Où vivent les nouveaux électeurs genevois ?

L'exode massif des Genevois dans le Genevois français est comme tous les phénomènes démographiques : aussi lent et puissant qu'une lame de fond. Le problème de ces lames de fond c'est qu'ils sont souvent aussi peu visibles à l'oeil nu que le changement climatique. Il faut pourtant les rendre visible pour inciter les décideurs à les prendre en compte à temps.

C'est en regardant les évolutions depuis 10 ans qu'on comprend mieux l'ampleur du phénomène.Où vivent les nouveaux électeurs genevois.jpg Entre 2002 et 2012 il y a eu 24583 électeurs supplémentaires dans le canton de Genève dont 10675 électeurs supplémentaires parmi les Genevois de l'étranger.

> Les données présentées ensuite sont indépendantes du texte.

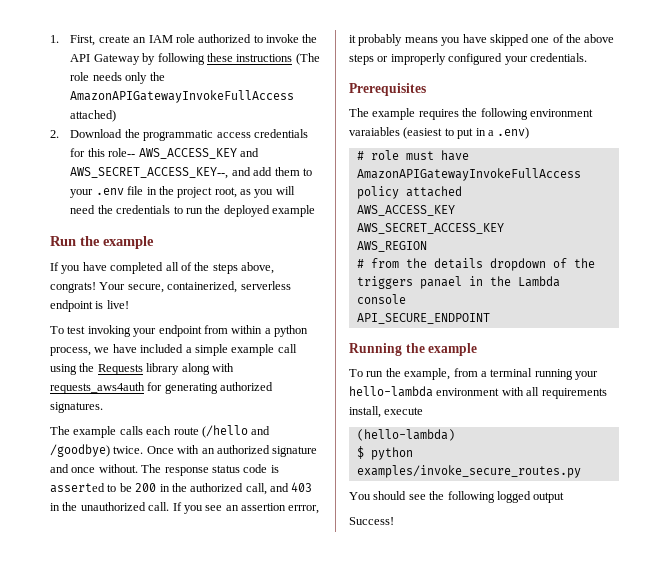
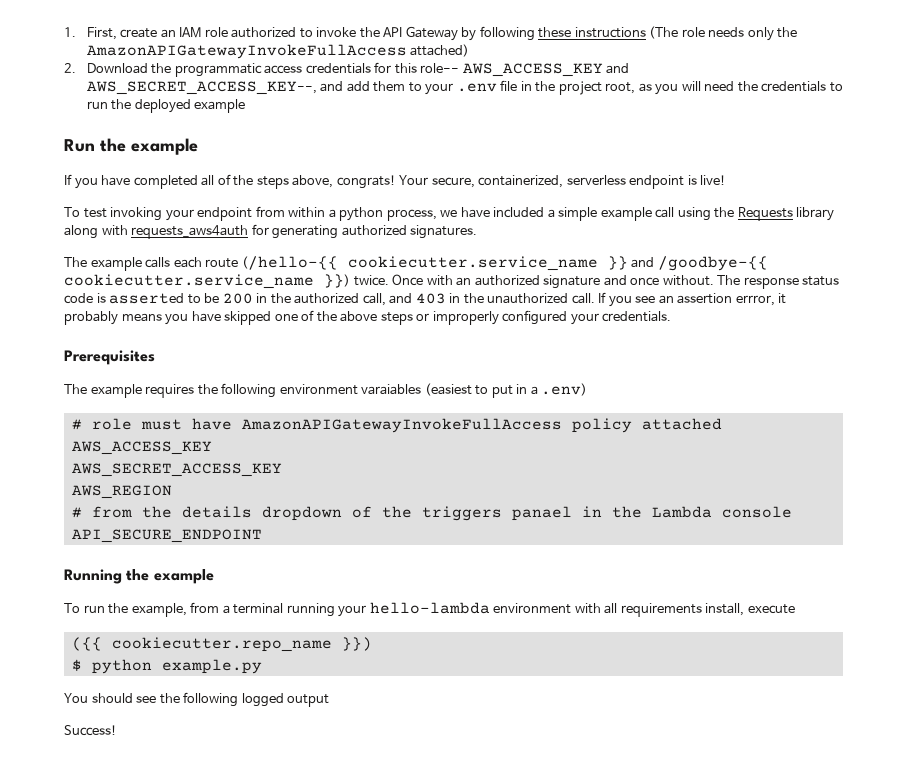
[201,425,271,438] [50,444,110,457] (/hello and /goodbye) -> [241,256,768,271] [64,274,350,289] (/hello-{{ cookiecutter.service_name }} and /goodbye-{{ cookiecutter.service_name }})
[356,429,455,441] (hello-lambda) -> [71,637,372,652] ({{ cookiecutter.repo_name }})
[356,465,581,478] examples/invoke_secure_routes.py -> [161,659,262,674] example.py

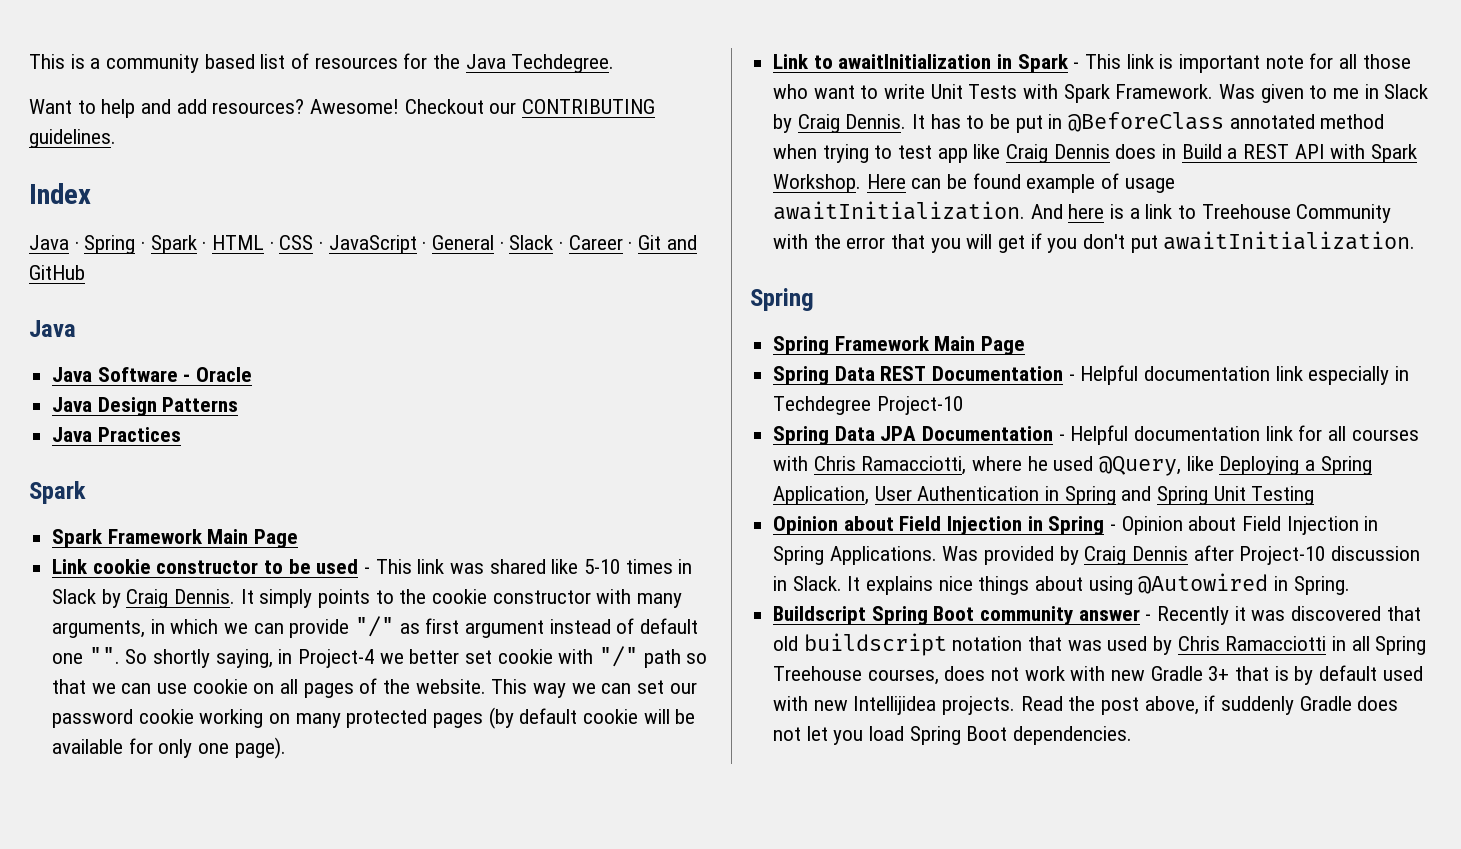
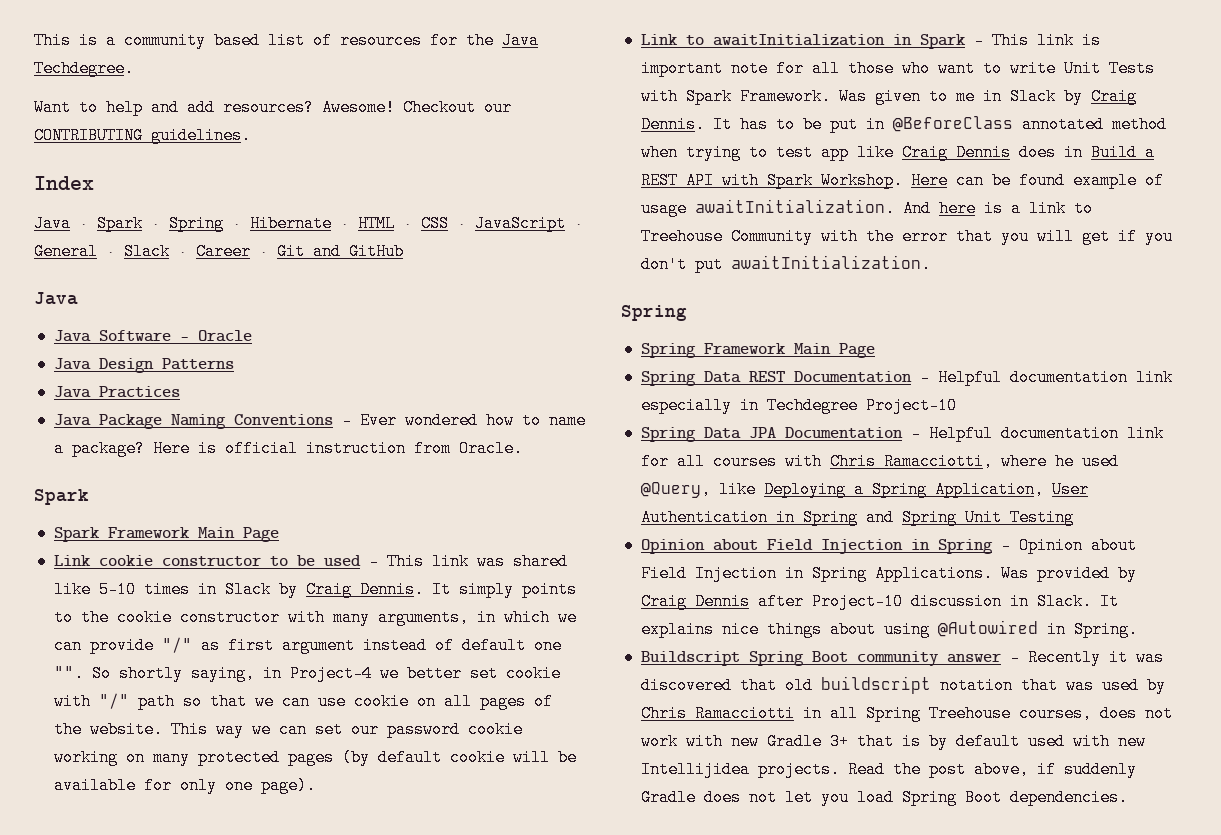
(79, 245) none -> [97,215,160,232] Spark ·
[150,235,197,254] Spark -> [250,215,332,232] Hibernate
(181, 434) none -> [53,412,586,429] [53,440,523,457] // Java Package Naming Conventions - Ever wondered how to name a package? Here is official instruction from Oracle.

Le camembert de cette note (cliquer dessus) montrent dans quels bureaux de votes s'est fait la croissance du corp électoral genevois : 43% des électeurs supplémentaires sont des "Suisses de l'étranger" si tant est que le terme soit réellement pertinent pour des Genevois résidant dans le Genevois français. Il y a deux fois plus de Genevois de l'étranger aujourd'hui qu'il y en avait il y a 10 ans. Ils représentent 8% des électeurs du canton officiellement auxquels il faut ajouter environ autant d'électeurs résident officieusement en France.

Deuxième bureau de vote en plus forte croissance Vernier ne compte que 1987 électeurs supplémentaires entre 2002 et 2012 : 5 fois moins que les Genevois de l'étranger.

Chêne-Bougeries qui s'oppose avec tant d'ardeur à la construction de logements ferait bien de s'inquiéter : le nombre de Genevois n'y a progressé que d'un peu plus de 3% en plus de 10 ans. Grâce notamment aux naturalisations. La décroissance chère au Conseiller Administratif de Chêne-Bougeries, Jean Michel Karr est manifestement une politique en vigueur depuis 10 ans à Chêne-Bougeries.

Dans trois communes, et non des moindres, le nombre de Genevois a baissé depuis 10 ans : Céligny (-18), Cologny (-40) et la ville de Genève (-1179).